Recorded data:
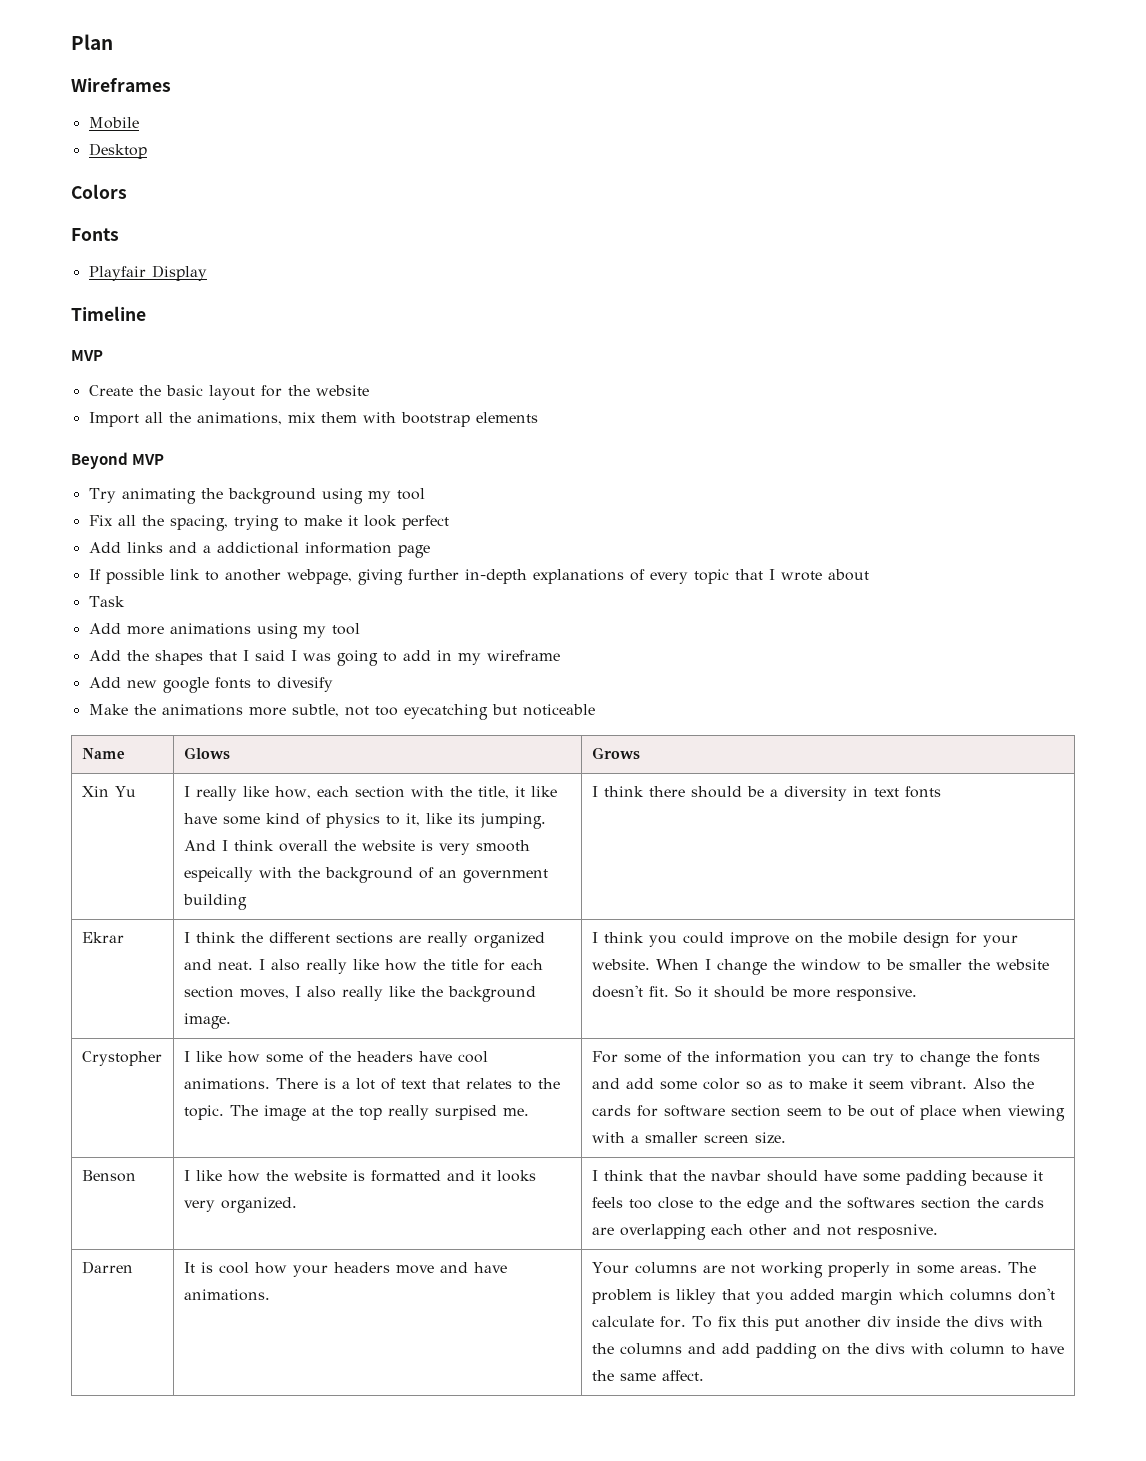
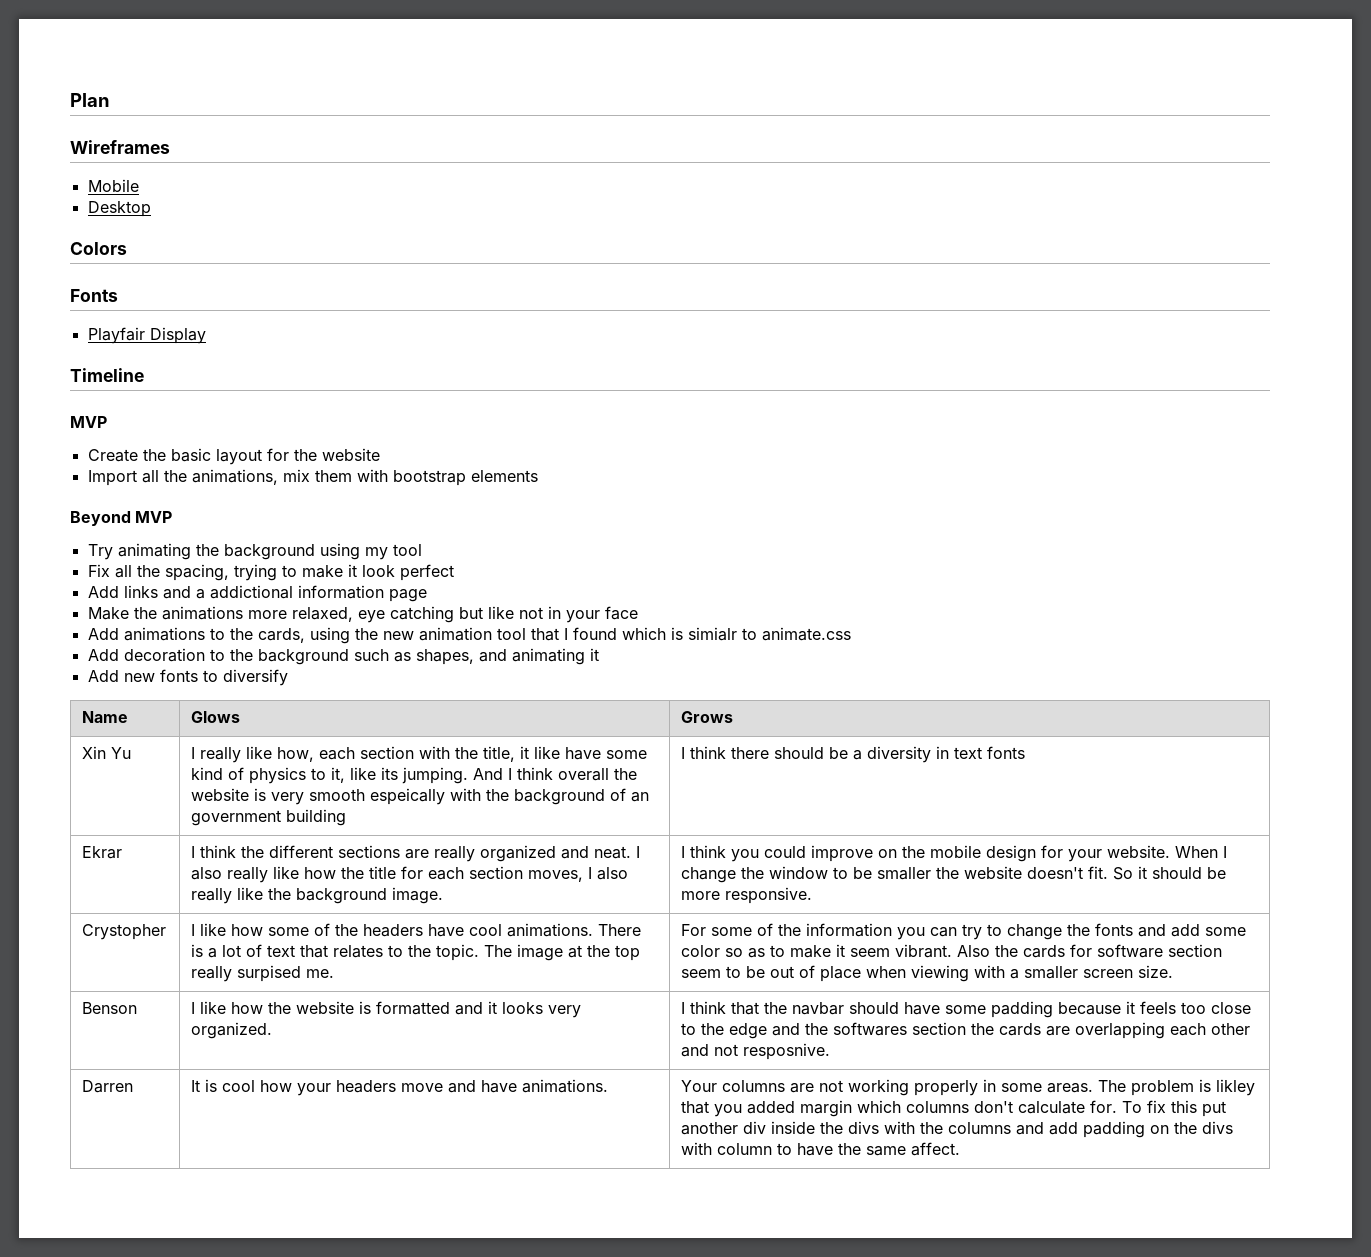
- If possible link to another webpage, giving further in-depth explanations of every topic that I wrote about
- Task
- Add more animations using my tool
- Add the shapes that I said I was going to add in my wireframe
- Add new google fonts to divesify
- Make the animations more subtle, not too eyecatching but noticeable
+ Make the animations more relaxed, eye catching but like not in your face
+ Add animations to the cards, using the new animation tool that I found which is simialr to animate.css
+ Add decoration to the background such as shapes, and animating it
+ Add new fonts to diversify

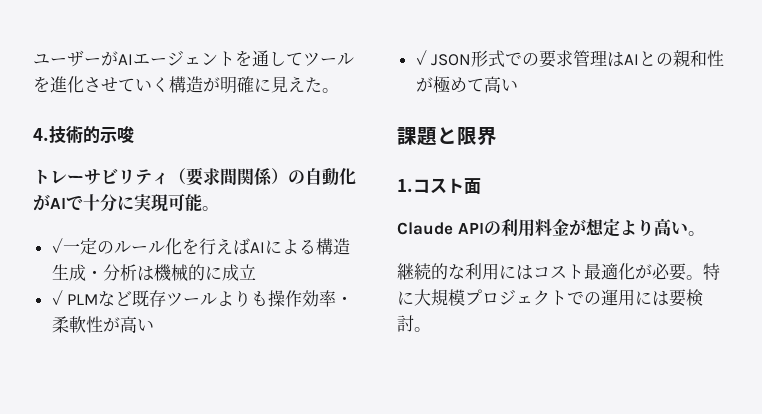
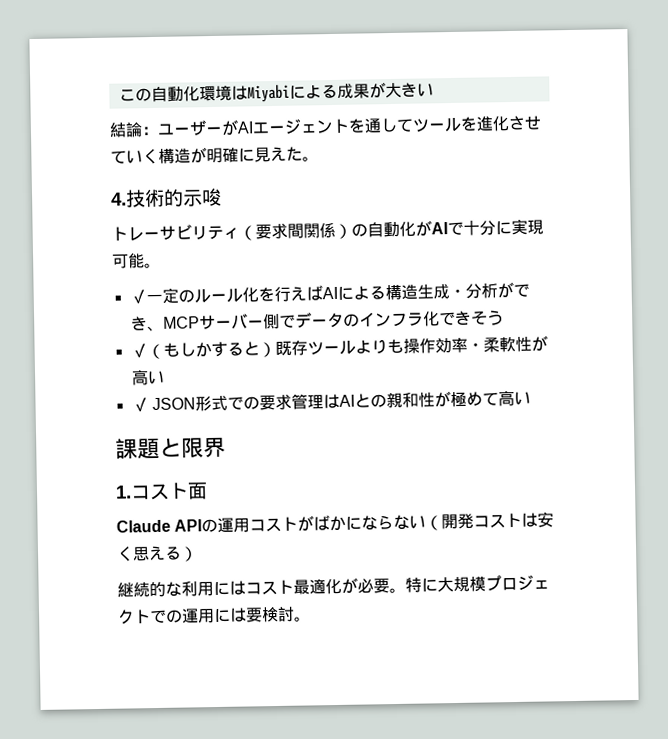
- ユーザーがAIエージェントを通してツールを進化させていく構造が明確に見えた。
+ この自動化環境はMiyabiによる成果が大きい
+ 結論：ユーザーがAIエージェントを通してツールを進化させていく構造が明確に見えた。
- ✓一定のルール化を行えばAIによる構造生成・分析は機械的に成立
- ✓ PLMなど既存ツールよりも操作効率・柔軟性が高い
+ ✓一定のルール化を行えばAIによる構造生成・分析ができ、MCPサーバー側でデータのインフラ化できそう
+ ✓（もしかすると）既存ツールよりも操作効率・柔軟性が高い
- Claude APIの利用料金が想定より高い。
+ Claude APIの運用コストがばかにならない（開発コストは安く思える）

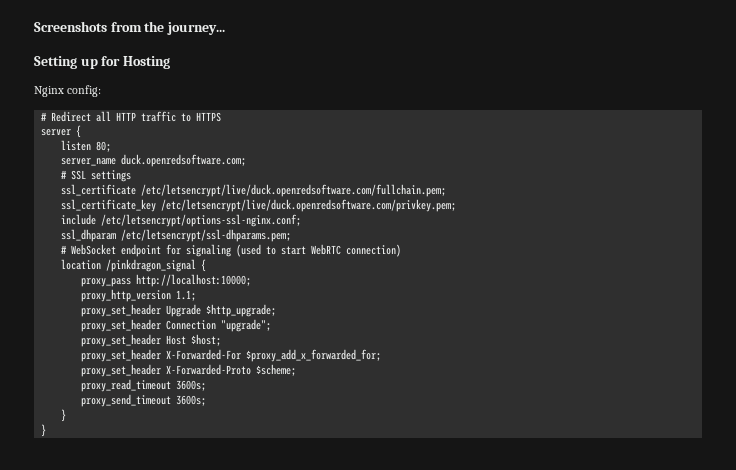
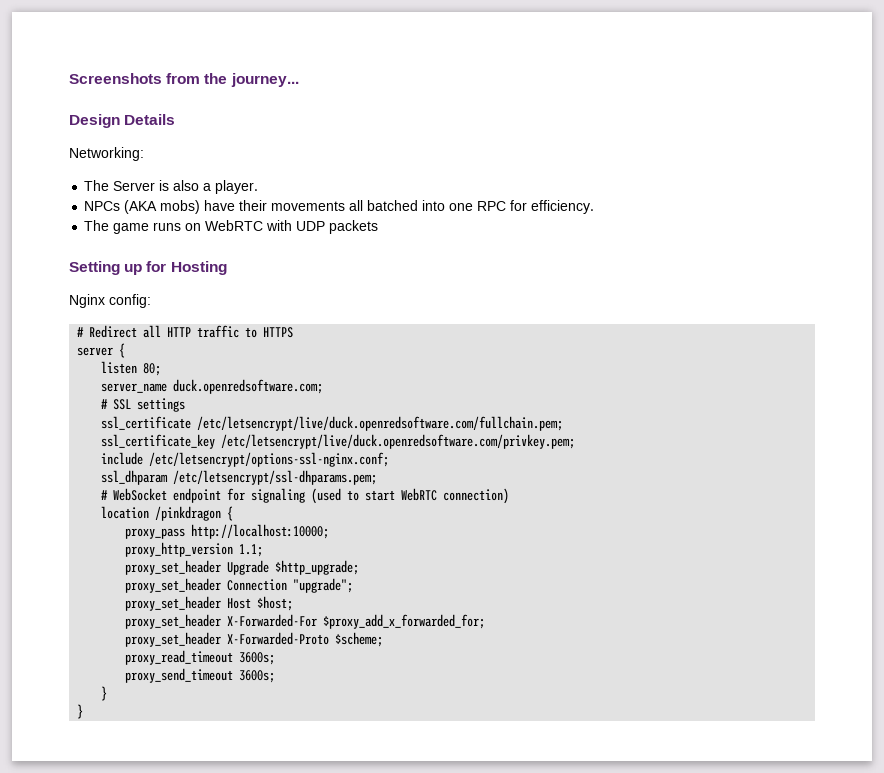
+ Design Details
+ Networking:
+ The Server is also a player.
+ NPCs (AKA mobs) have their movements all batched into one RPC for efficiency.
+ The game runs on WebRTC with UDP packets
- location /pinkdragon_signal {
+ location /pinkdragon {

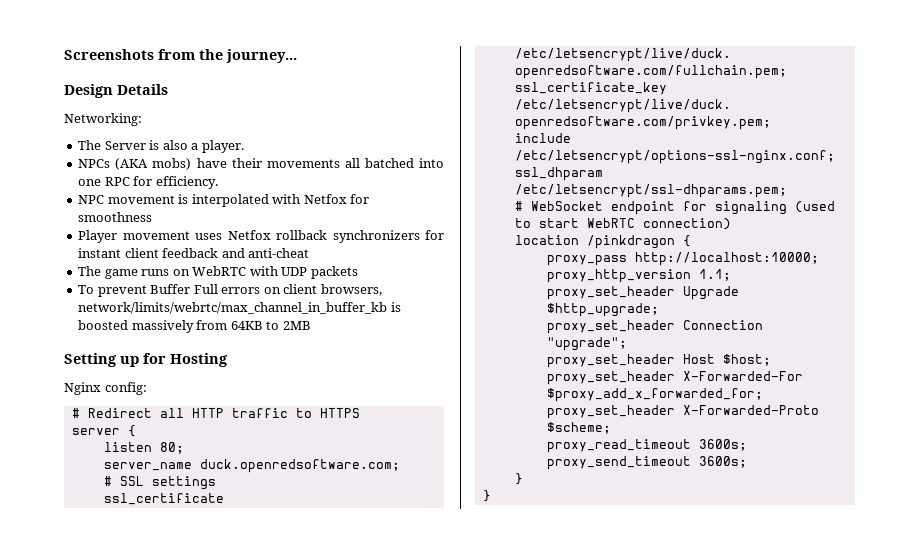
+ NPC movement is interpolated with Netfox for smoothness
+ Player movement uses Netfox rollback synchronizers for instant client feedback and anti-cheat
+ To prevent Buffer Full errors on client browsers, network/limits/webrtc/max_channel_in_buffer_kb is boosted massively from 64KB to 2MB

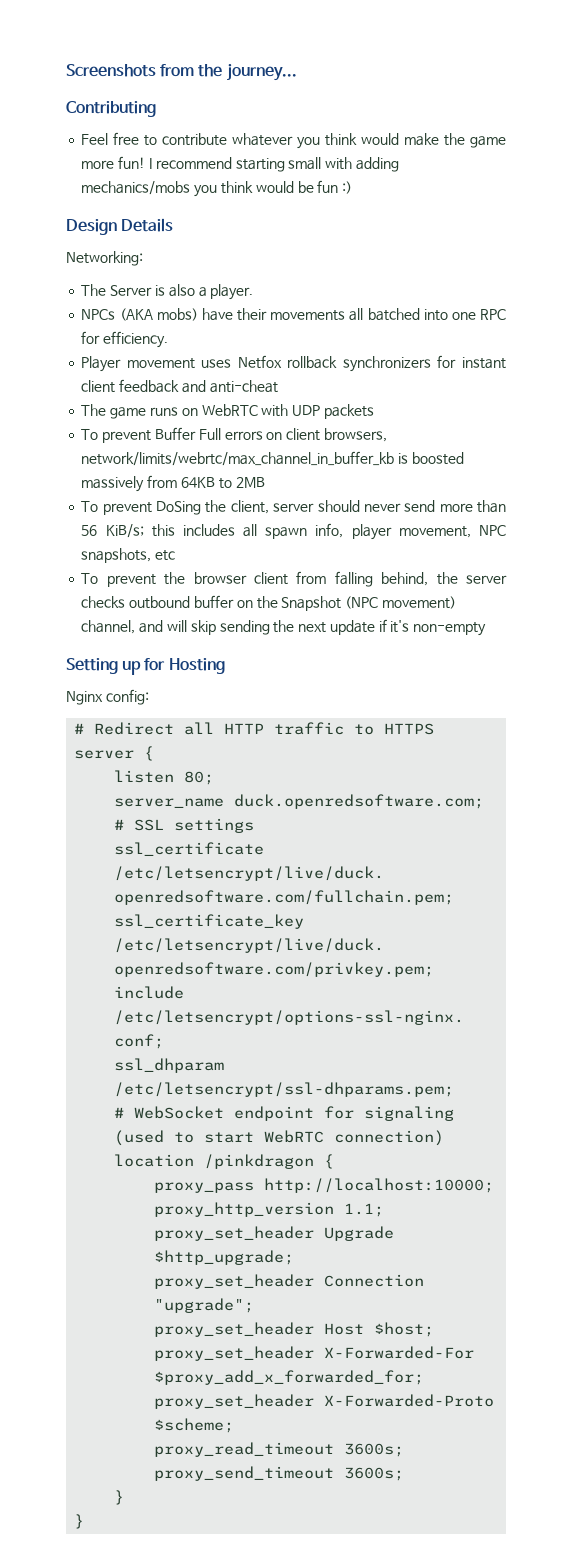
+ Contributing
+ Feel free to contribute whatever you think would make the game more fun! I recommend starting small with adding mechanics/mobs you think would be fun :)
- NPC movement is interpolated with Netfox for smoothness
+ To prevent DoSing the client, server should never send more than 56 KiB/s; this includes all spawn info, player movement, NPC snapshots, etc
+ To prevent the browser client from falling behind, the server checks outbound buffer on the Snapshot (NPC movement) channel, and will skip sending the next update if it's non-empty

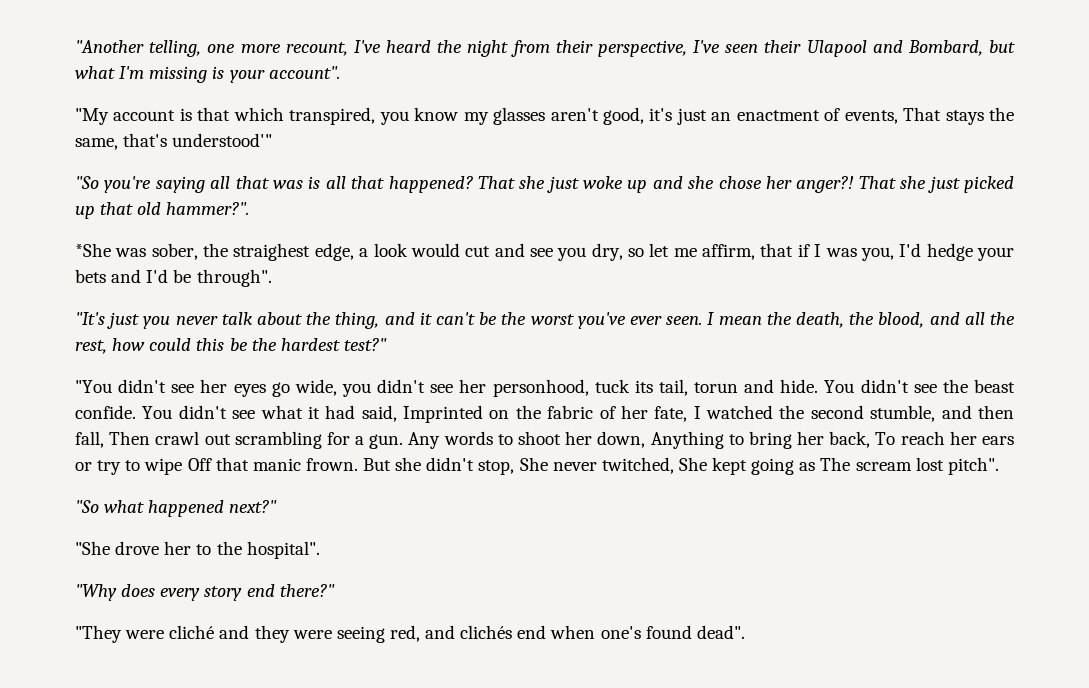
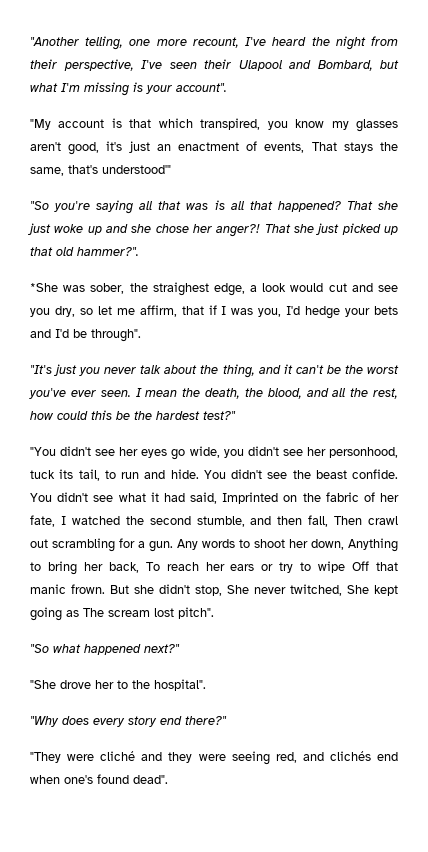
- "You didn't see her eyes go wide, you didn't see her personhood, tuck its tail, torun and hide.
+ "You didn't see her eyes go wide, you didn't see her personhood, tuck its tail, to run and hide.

Task statement: Transcribe, word for word, the lines of the listing above from the one that contains "RPC for efficiency." through the one that contains "- NPC movement", keeping both ends and dropping the pictures.

Exercise solution:
+ NPCs (AKA mobs) have their movements all batched into one RPC for efficiency.
+ The game runs on WebRTC with UDP packets
- location /pinkdragon_signal {
+ location /pinkdragon {

+ NPC movement is interpolated with Netfox for smoothness
+ Player movement uses Netfox rollback synchronizers for instant client feedback and anti-cheat
+ To prevent Buffer Full errors on client browsers, network/limits/webrtc/max_channel_in_buffer_kb is boosted massively from 64KB to 2MB

+ Contributing
+ Feel free to contribute whatever you think would make the game more fun! I recommend starting small with adding mechanics/mobs you think would be fun :)
- NPC movement is interpolated with Netfox for smoothness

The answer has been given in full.